User interface change data:
··········
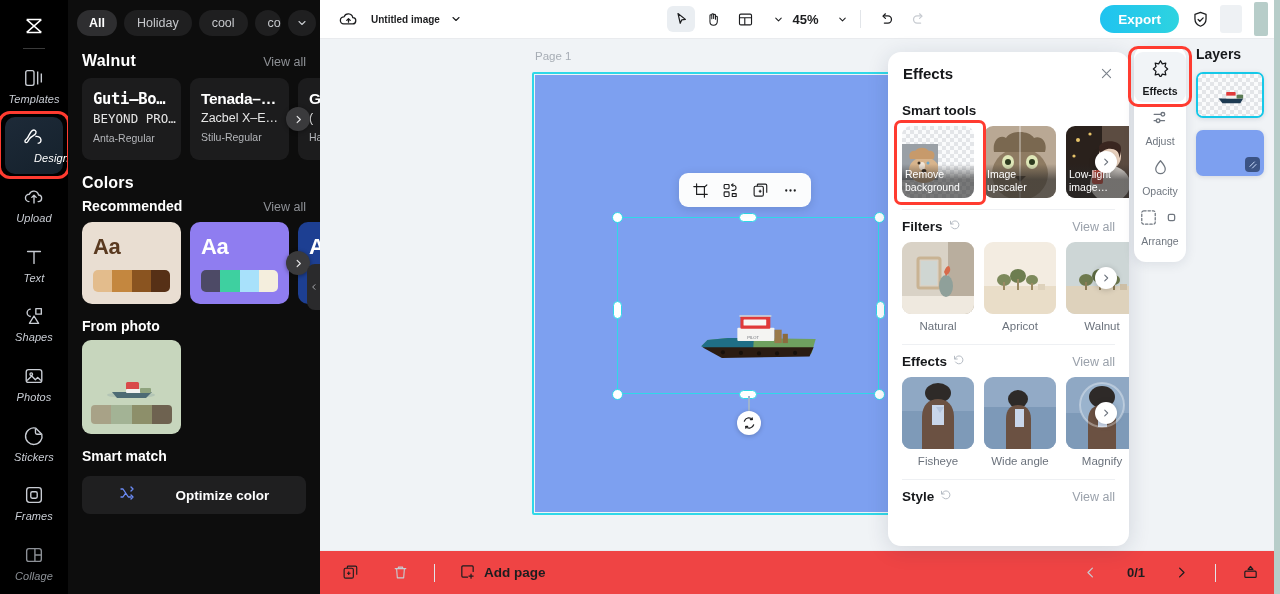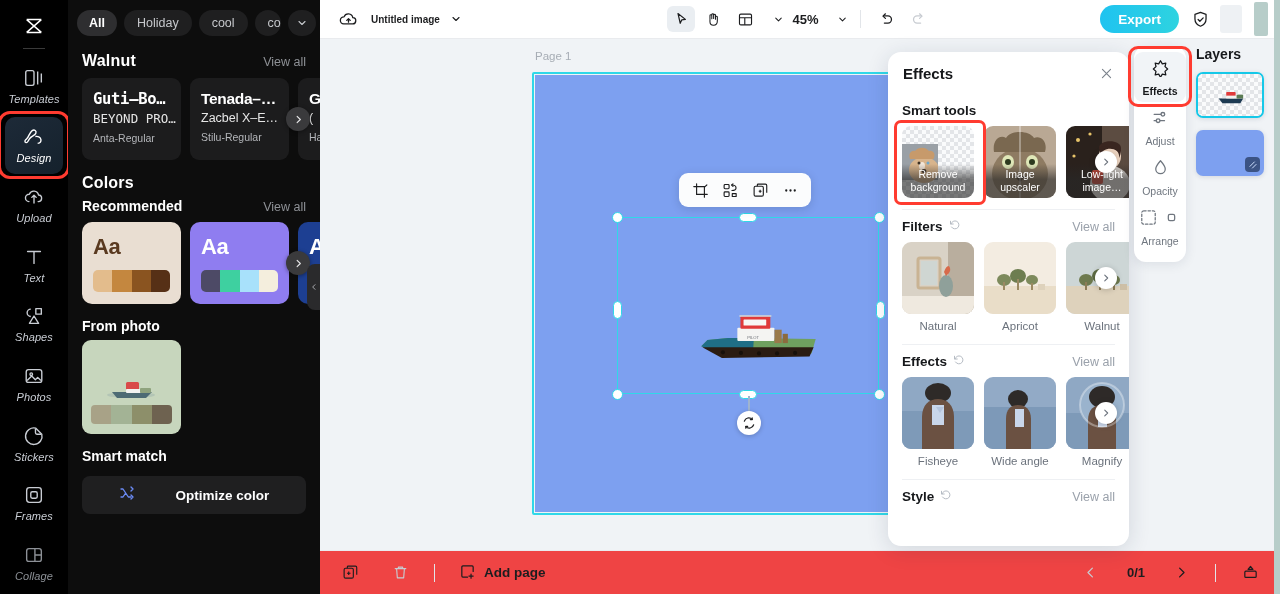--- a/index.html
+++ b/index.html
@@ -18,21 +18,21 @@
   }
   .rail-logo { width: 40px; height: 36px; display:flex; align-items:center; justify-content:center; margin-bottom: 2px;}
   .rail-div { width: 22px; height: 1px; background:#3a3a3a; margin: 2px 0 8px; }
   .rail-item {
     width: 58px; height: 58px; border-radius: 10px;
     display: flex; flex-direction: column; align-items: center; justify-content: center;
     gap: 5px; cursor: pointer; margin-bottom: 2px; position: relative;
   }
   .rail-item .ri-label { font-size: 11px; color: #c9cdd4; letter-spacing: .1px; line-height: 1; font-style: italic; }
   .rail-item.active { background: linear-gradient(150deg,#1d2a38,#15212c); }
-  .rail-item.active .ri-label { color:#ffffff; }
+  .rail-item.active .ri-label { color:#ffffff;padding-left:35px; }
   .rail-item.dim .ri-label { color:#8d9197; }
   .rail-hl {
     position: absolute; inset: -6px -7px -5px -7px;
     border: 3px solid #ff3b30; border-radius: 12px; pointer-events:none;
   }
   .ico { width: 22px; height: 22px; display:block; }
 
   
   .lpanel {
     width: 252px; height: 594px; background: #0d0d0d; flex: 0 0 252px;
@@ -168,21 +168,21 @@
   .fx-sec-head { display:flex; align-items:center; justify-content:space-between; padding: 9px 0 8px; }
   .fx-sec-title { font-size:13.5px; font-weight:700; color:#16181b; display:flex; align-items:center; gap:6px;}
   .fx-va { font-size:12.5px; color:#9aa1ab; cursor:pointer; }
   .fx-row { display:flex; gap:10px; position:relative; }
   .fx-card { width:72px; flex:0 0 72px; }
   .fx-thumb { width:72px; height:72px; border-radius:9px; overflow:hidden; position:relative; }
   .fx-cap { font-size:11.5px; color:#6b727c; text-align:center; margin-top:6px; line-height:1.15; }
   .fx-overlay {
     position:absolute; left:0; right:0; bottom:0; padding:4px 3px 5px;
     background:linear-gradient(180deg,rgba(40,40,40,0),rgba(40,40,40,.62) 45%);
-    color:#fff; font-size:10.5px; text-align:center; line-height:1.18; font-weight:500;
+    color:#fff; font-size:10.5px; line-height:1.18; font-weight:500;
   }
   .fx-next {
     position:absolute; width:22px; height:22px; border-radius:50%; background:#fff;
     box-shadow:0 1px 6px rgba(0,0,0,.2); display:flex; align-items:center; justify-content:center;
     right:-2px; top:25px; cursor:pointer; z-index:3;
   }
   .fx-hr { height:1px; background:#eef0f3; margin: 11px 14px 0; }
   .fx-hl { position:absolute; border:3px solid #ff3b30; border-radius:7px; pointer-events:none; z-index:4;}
··········
### YOUR INSTRUCTIONS
Counting only lines that contain the word "linear", how many are there in the records above? Give the number alone.

### EXERCISE SOLUTION
2